- _What the exercise asks_
One number alone answers this: the count of lines below in which the word "Homework" is found.

- _Records supplied_

****************

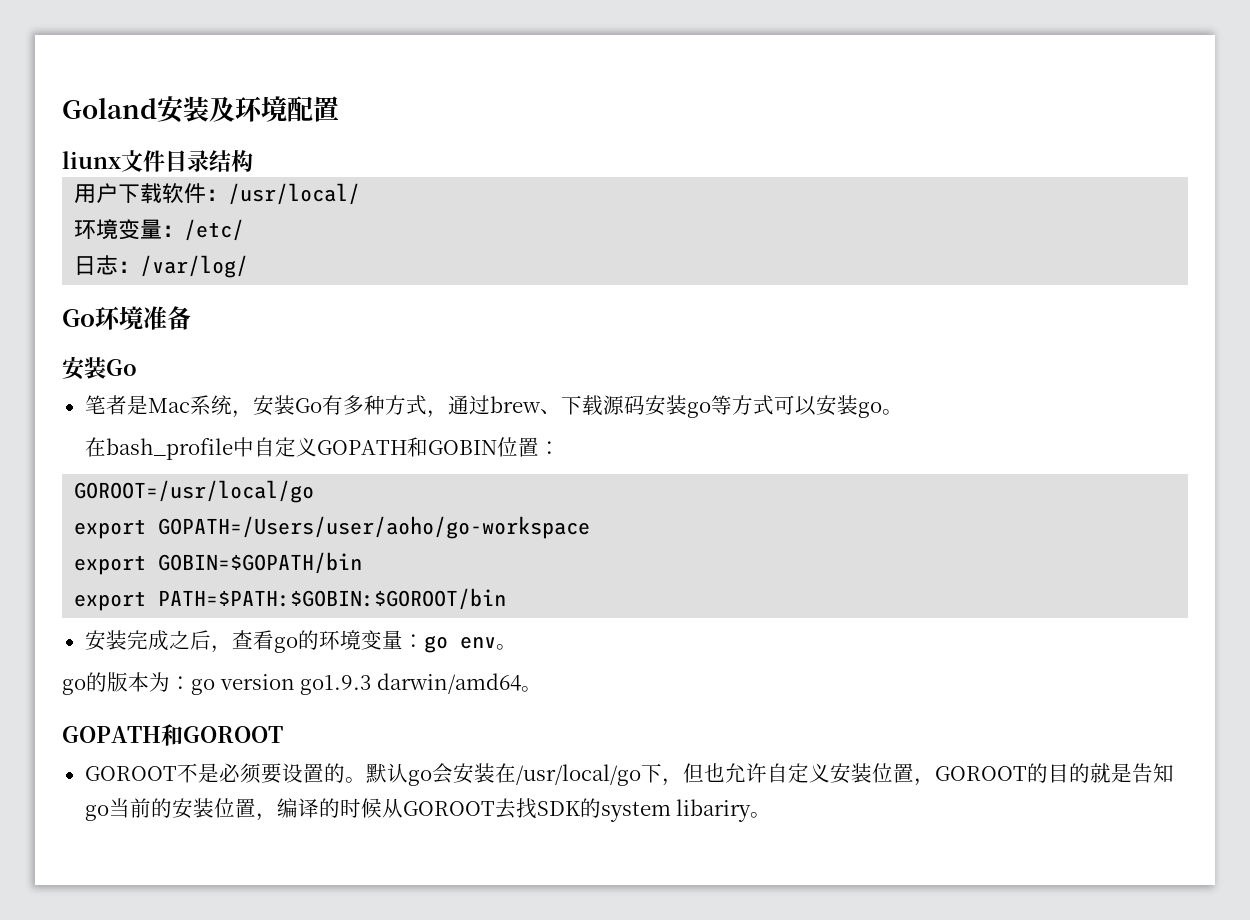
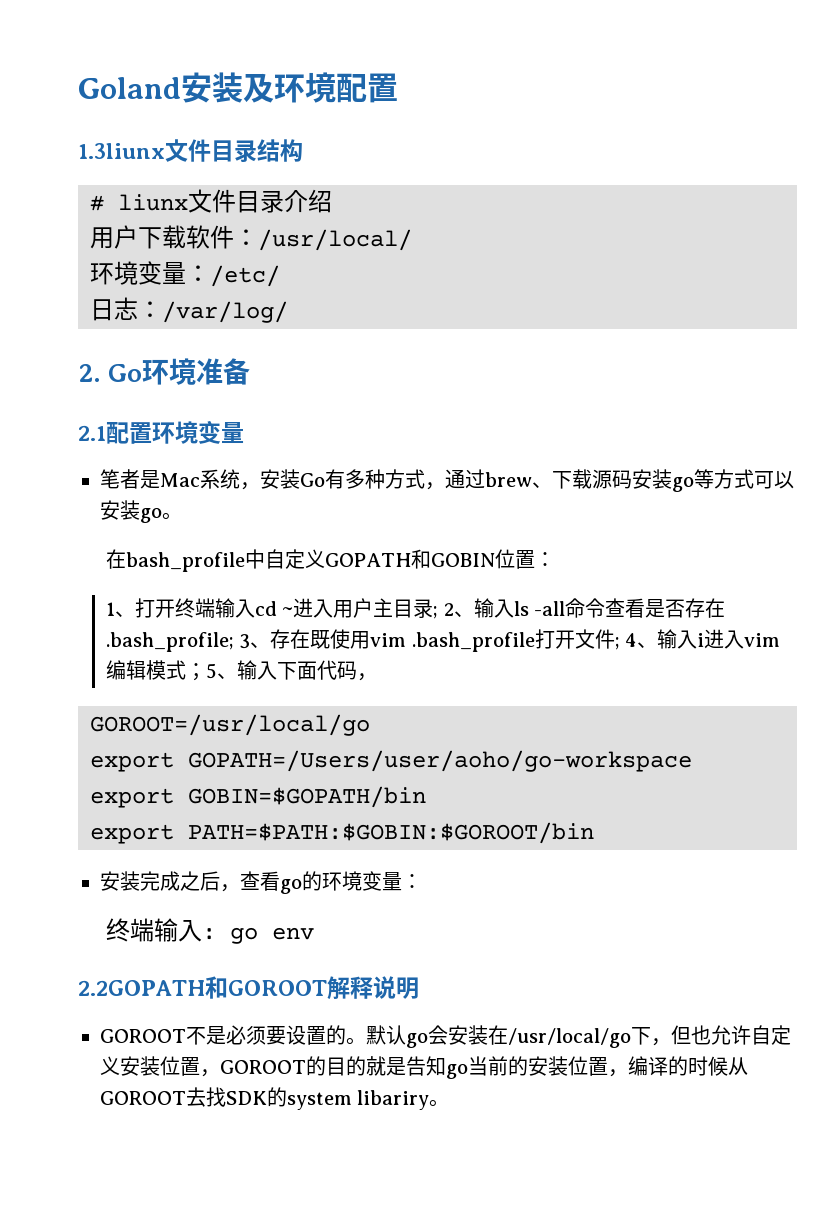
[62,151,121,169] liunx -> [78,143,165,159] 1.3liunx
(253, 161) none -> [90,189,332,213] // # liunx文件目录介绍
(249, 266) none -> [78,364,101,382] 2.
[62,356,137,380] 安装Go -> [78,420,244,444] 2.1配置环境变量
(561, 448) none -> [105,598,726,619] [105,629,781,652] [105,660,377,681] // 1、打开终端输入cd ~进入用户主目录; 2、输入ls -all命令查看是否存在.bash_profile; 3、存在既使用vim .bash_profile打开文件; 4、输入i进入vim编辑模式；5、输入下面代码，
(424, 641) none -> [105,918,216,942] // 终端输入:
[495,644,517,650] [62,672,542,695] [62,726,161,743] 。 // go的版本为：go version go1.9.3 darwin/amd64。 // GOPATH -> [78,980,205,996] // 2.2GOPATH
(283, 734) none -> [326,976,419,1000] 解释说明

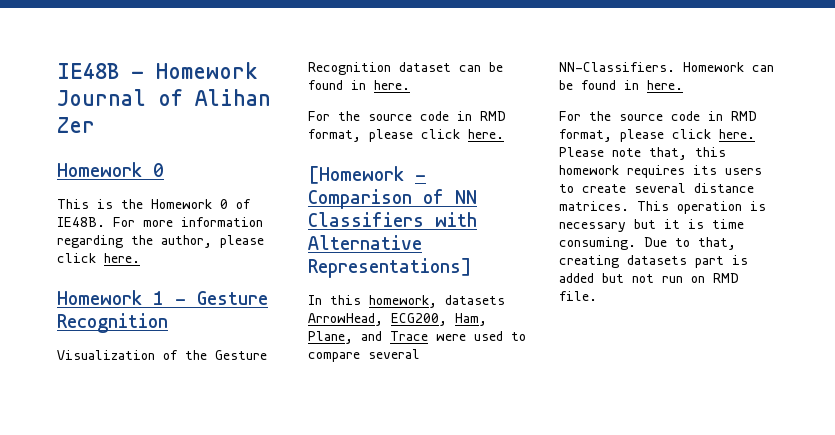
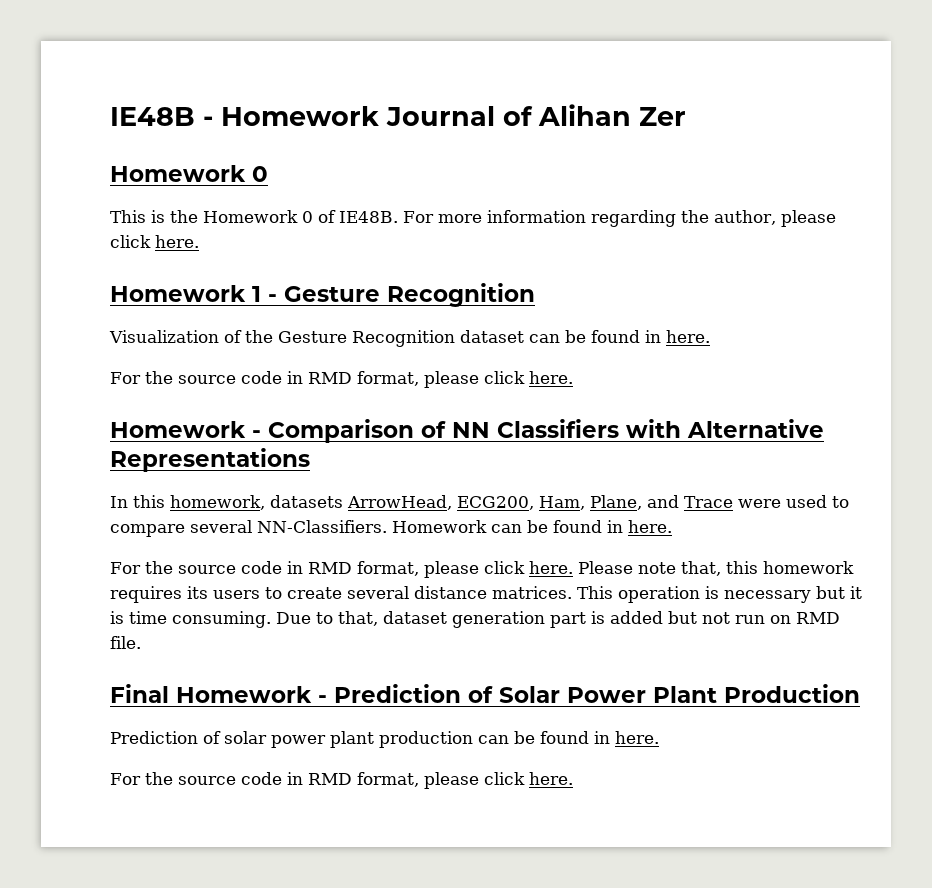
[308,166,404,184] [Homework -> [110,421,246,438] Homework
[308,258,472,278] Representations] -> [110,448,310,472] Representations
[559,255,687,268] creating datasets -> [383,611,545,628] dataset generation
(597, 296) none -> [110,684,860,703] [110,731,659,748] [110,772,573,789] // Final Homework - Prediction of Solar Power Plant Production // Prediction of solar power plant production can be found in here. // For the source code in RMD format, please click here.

****************

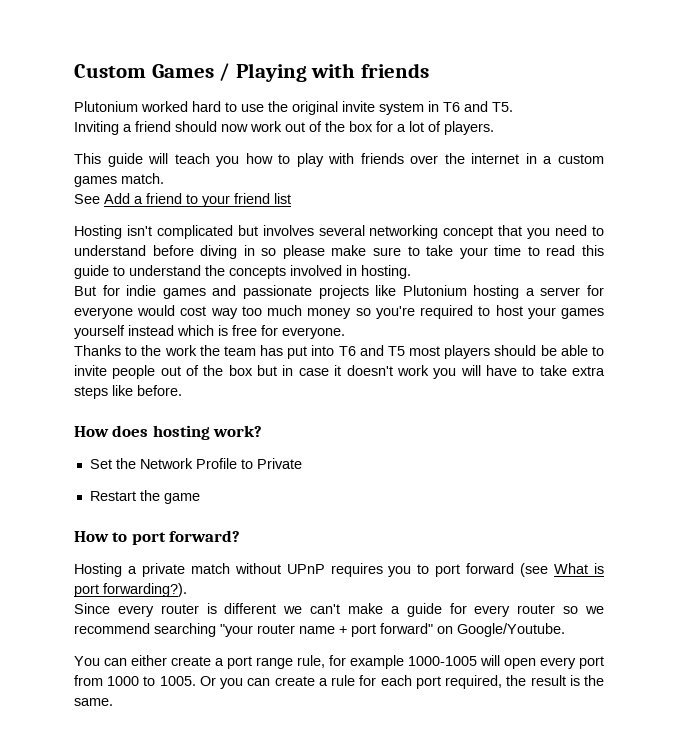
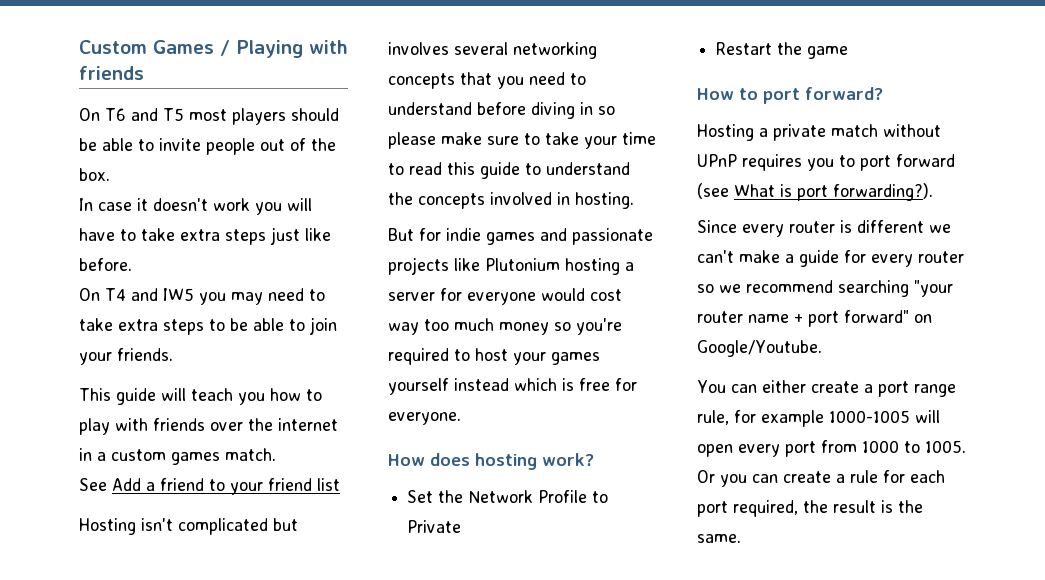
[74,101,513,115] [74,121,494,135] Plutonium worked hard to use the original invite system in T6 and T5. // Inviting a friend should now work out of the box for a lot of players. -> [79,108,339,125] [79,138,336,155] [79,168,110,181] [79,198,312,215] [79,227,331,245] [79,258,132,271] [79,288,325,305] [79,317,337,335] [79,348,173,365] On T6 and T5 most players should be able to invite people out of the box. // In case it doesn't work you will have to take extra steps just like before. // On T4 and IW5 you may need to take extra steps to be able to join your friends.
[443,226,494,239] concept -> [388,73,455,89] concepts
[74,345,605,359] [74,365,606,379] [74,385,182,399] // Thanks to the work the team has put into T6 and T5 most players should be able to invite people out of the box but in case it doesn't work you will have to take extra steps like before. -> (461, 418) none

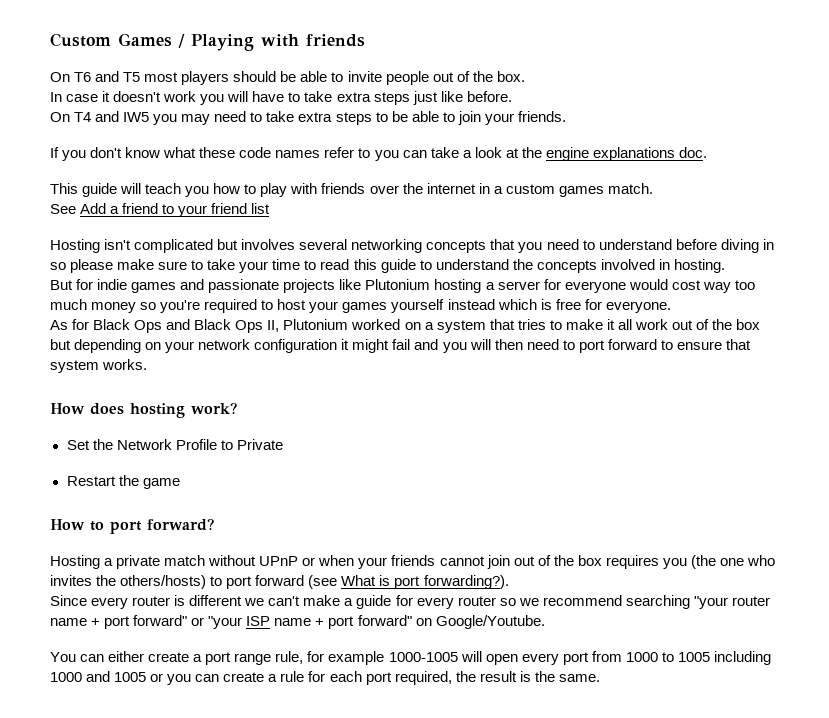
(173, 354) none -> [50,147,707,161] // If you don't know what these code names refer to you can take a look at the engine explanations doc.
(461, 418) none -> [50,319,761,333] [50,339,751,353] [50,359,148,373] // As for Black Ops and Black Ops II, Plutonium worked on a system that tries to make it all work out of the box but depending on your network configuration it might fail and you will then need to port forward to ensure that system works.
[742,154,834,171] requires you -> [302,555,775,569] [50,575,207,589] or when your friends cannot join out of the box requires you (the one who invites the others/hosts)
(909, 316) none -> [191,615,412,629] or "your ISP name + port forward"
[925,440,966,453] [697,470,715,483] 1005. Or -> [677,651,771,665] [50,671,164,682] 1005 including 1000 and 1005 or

****************

- _Task response_
2